Can Disney Stop With the Live Action Remakes Now?

Monday, September 7, 2020
So, Mulan is finally out in the world, and it is not the last of the live action remakes that have been taking over Disney's production slate, unfortunately.


Mulan has fallen into the same pitfalls as the majority of the these live action remakes. Same story beats without the substance. It gets points for changing the story to fit the actual legend of Mulan and the cool battles and fights, and looks great with all of the colors popping, especially the red of Mulan's outfit compared to those worn by her enemies, but the emotional journey of the characters never feels earned. And the introduction of the witch, which I found to be the most compelling addition to the story, wasn't fully utilized. That's true of Aladdin, The Lion King, and Beauty and the Beast. All flash and nostalgia, with interesting elements here and there.

The only movies in this trend that benefitted from this trend were Pete's Dragon and Cinderella.

The original Pete's Dragon was one of those live action/animation hybrids that was a thing in the 60s and 70s. And this one by all accounts, did not work. But David Lowery's 2016 adaptation found the emotion in the material and decided to focus the story on that, and was more successful for it. And all the advancement in technology that makes creatures look real was used to great effect.

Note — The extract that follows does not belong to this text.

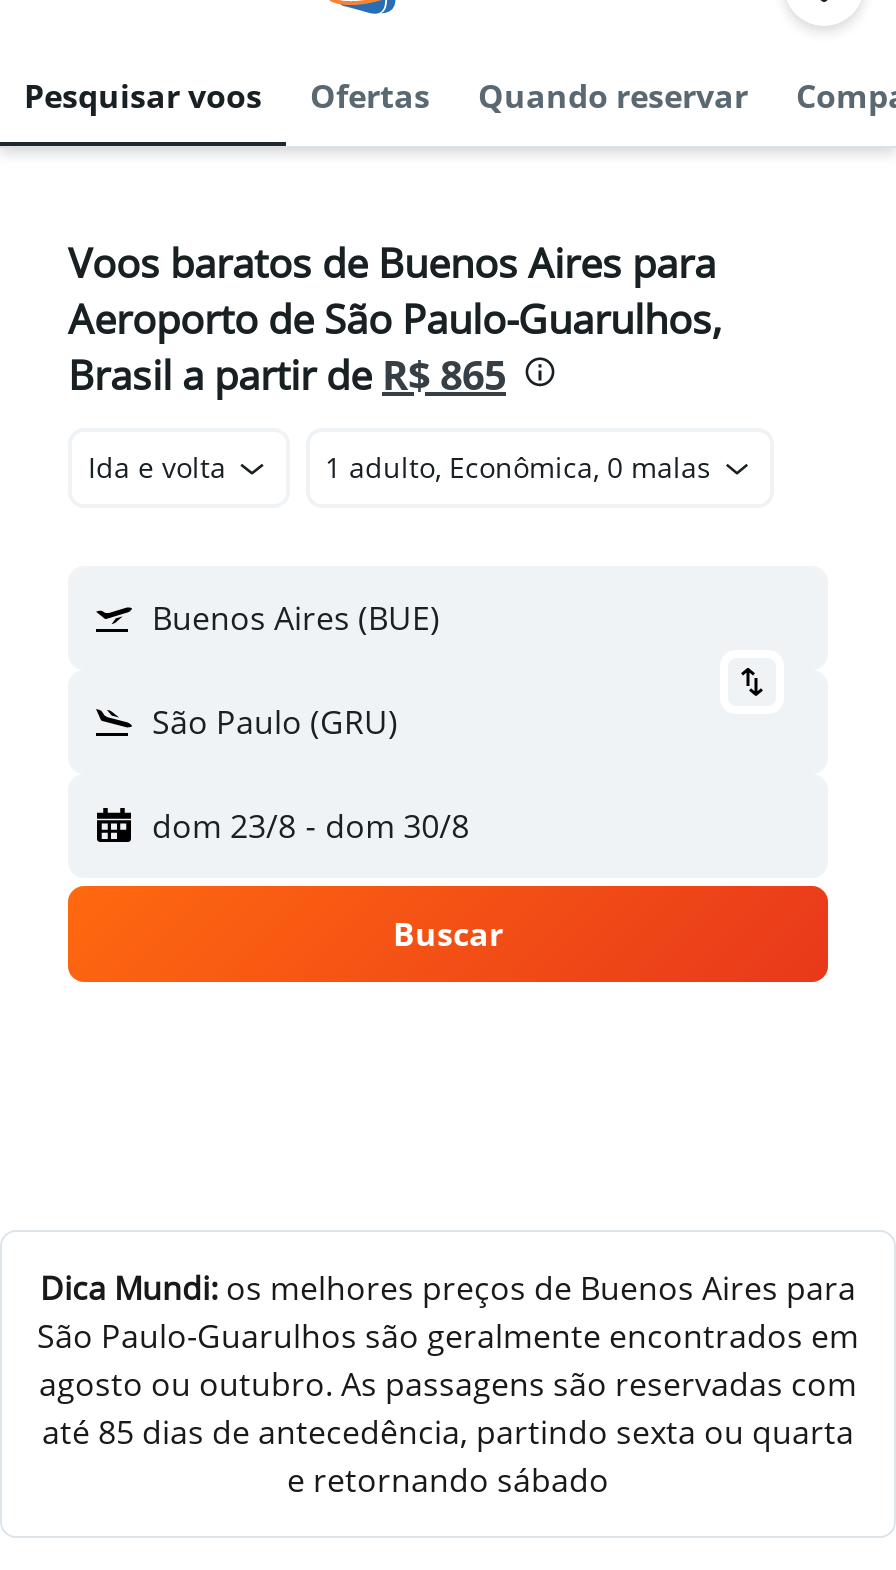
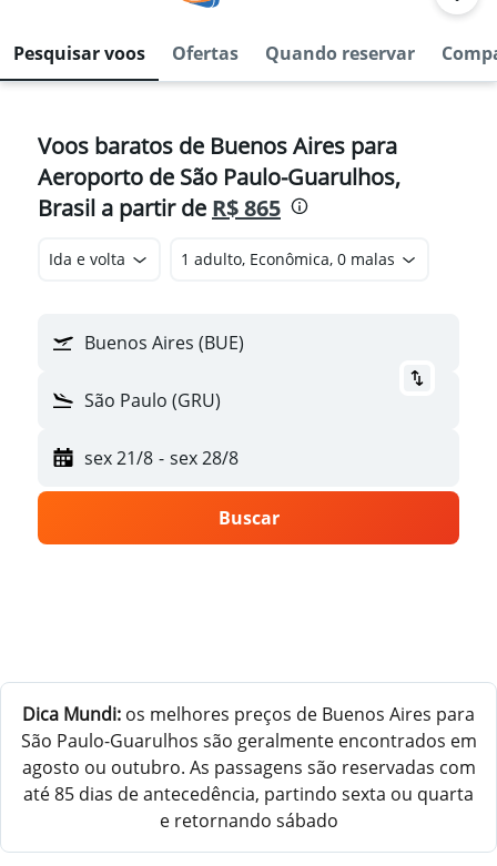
[152,804,469,848] dom 23/8 - dom 30/8 -> [84,446,238,470] sex 21/8 - sex 28/8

But the crown jewel of the trend is Kenneth Branagh's 2015 remake of Cinderella. The original was a landmark for animated films, but its story is lacking. Jaq and Gus Gus got more to do than Cinderella and Prince Charming. The prince didn't even get a real name. And since a live action film is typically longer than an 80 minute animated film, you have more time to give to the characters. One of the best decisions they made was having Cinderella and Kit meet before the ball and show them having conversations and falling for each other. And another good decision was explaining why Cinderella put up with Lady Tremaine and the stepsisters, and why she ultimately decides to leave them behind.

What those two got right that everything since has gotten wrong is that they didn't do a beat for beat retelling of the story. They found a new emotional through line and developed it, not simply doing the same movie with people. Or in Lion King's case, realistic CGI animals that don't look right when they're supposed to emote.

Now that there have been several films that have failed, the next few that have been put into production or development have learned those lessons we don't have to have our nostalgia and love for the originals continue to be used to fuel these mediocre remakes.